Editor’s note: We present you another informative post full of helpful tips on things to keep in mind if you’re thinking about immersion travel. Today’s post was written by Becky Morales, one of our regular contributors, who spends summers in Mexico with her four children and who participated in our SpanglishBaby Google+ Hangout on immersion travel earlier this week. 

Have you ever thought about taking your kids abroad for the summer, as an intensive language experience? Not only would they be immersed in day-to-day language, but also they would have the incredible opportunity to learn about the culture firsthand. Planning a summer abroad and preparing to travel with young children may seem like a daunting task to undertake; while it does take a lot of work, an organized plan can help make it less overwhelming.

The first step in planning a summer abroad is to determine the location. While some of us will automatically stay with family members or friends, others might choose a completely a new location. Through word of mouth and research, narrow your choices down to a country, region, or city. We normally go to Mexico City to stay with relatives, but this year we chose the Yucatán peninsula, because there are so many places nearby we would like to experience with our children.

Next, decide if you’ll stay with friends or relatives, pay to have a homestay (living with a local family), rent an apartment, or hop from hotel to pension around the region. Think creatively about lodging:

  • Would you ever consider house-swapping? There are web sites (such as HomeLink, HomeExchange, or Intervac Home Exchange) for families who would like to swap their house with someone in another country for a set amount of time.
  • Check expat forums on-line, or yahoo groups dedicated to specific locations for house-sitting opportunities, especially during holidays and summer when expats frequently come back home. We found an amazing opportunity to housesit a mini-farm near Alajuela, Costa Rica. Our children were too young at the time, though I would love to do so in the future!
  • Look up a local real estate agent for monthly rentals. Though uncommon in the US and some areas abroad, there are some areas where families can rent apartments by the month.

Whatever you decide, consider your transportation, and factor in public transportation into the budget. For special, longer trips we have rented a car for the day — but mostly we use taxis and local buses while abroad.

Before going abroad, decide if your or your children will be taking classes, volunteering, or just doing some slow-travel. During the summer — but remember that summer in the US is not always summer break in other countries — there are many day camps and summer schools that might interest your children.

Many of these cursos de verano are not on-line and must be found once in country. Fortunately, it isn’t always necessary to register the kids months in advance as is customary in the US. When you get to your destination, look at health clubs, park districts, community centers, dance studios, art studios, martial arts gyms, soccer camps- the possibilities are endless.

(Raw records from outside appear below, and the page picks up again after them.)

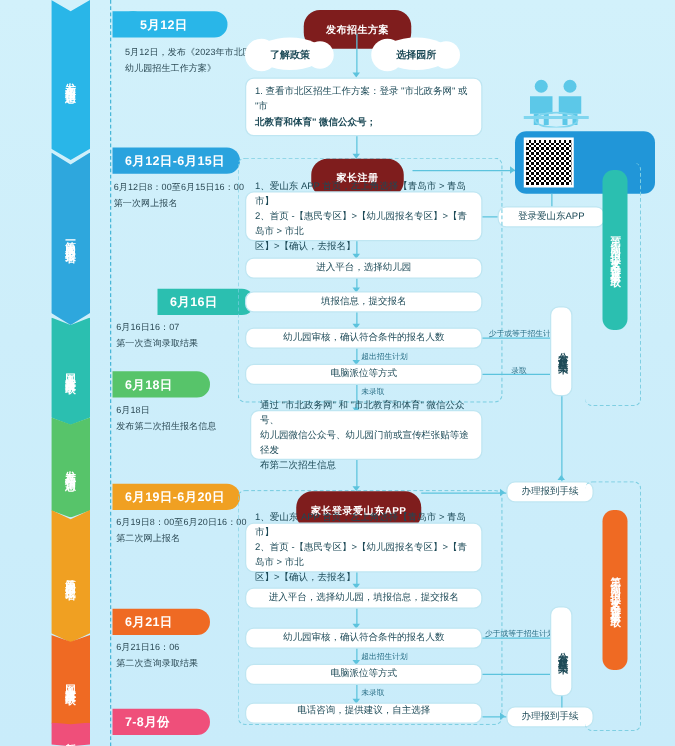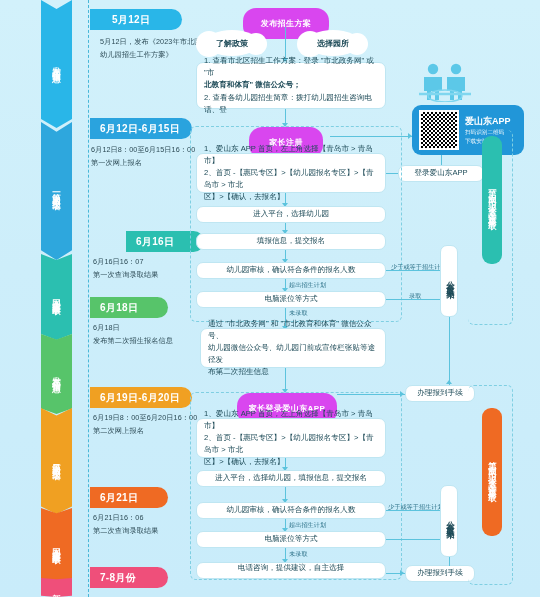--- a/index.html
+++ b/index.html
@@ -49,7 +49,7 @@
   }
   .fbox.left-txt { justify-content:flex-start; text-align:left; }
   .hdr {
-    position:absolute; background:#d946ef; border-radius:13px; color:#fff;
+    position:absolute; background:#7f1d1d; border-radius:13px; color:#fff;
     display:flex; align-items:center; justify-content:center;
     font-size:8px; font-weight:bold; height:31px; letter-spacing:.4px;
   }

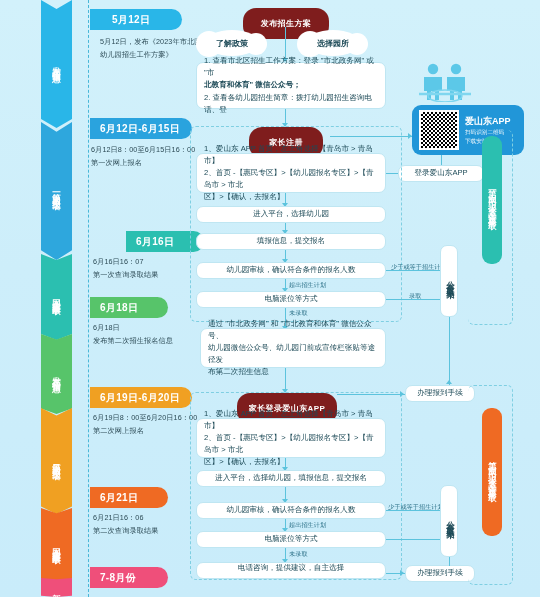--- a/index.html
+++ b/index.html
@@ -202,7 +202,6 @@
 <div class="fbox left-txt" style="left:196px;top:62px;width:190px;height:47px;flex-direction:column;align-items:flex-start;justify-content:center;padding:4px 7px;">
   <div style="line-height:1.6;">1. 查看市北区招生工作方案：登录 "市北政务网" 或 "市</div>
   <div style="line-height:1.6;font-weight:bold;">北教育和体育" 微信公众号；</div>
-  <div style="line-height:1.6;">2. 查看各幼儿园招生简章：拨打幼儿园招生咨询电话、登</div>
 </div>
 
 <div class="vline" style="left:285px;top:109px;height:16px;"></div>

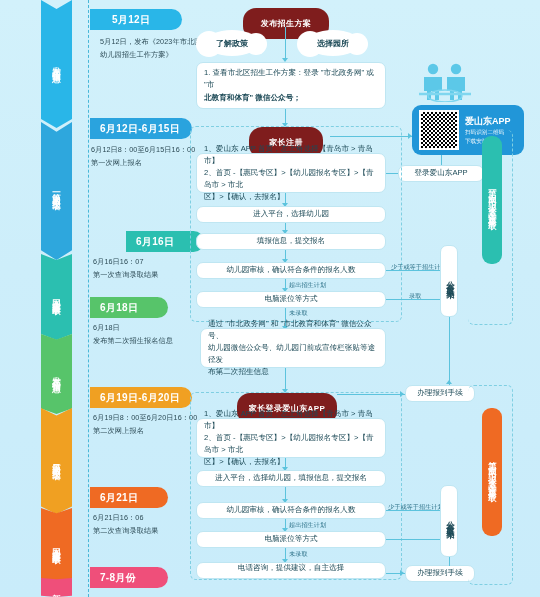--- a/index.html
+++ b/index.html
@@ -221,11 +221,6 @@
   <div class="qr">
     <div class="qr-grid"></div>
   </div>
-  <div class="app-txt">
-    <div class="t1">爱山东APP</div>
-    <div class="t2">扫码识别二维码</div>
-    <div class="t2">下载安装APP</div>
-  </div>
 </div>
 
 <div class="fbox" style="left:398px;top:165px;width:86px;height:17px;">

If volunteering is your goal, check out nonprofits in the area. We have visited orphanages, brought donations to schools, and this summer we’re excited to go on sea turtle patrol and participate in beach clean-ups. Volunteering gives your kids another perspective, develops empathy, and helps kids feel they are a part of something bigger.

Finally, in the months before we travel, we take out tons of guidebooks from our library to research what we want to see and do when we get there. Over dinner, our family discusses exciting day trips or cool places we want to visit while we’re there. We want to balance the different types of “field trips” because- frankly- kids get bored if you pack in all ruinas or all museos. Variety is the key: ecological/natural sights like bio-parks, river tours; places to see wildlife like reservas or snorkeling; cultural sights like a visit to a Mayan village; historical tours of an haciendas for example; pueblos, beaches, or ruins.

Are you planning an immersion travel trip this summer? What other planning tips do you have for families?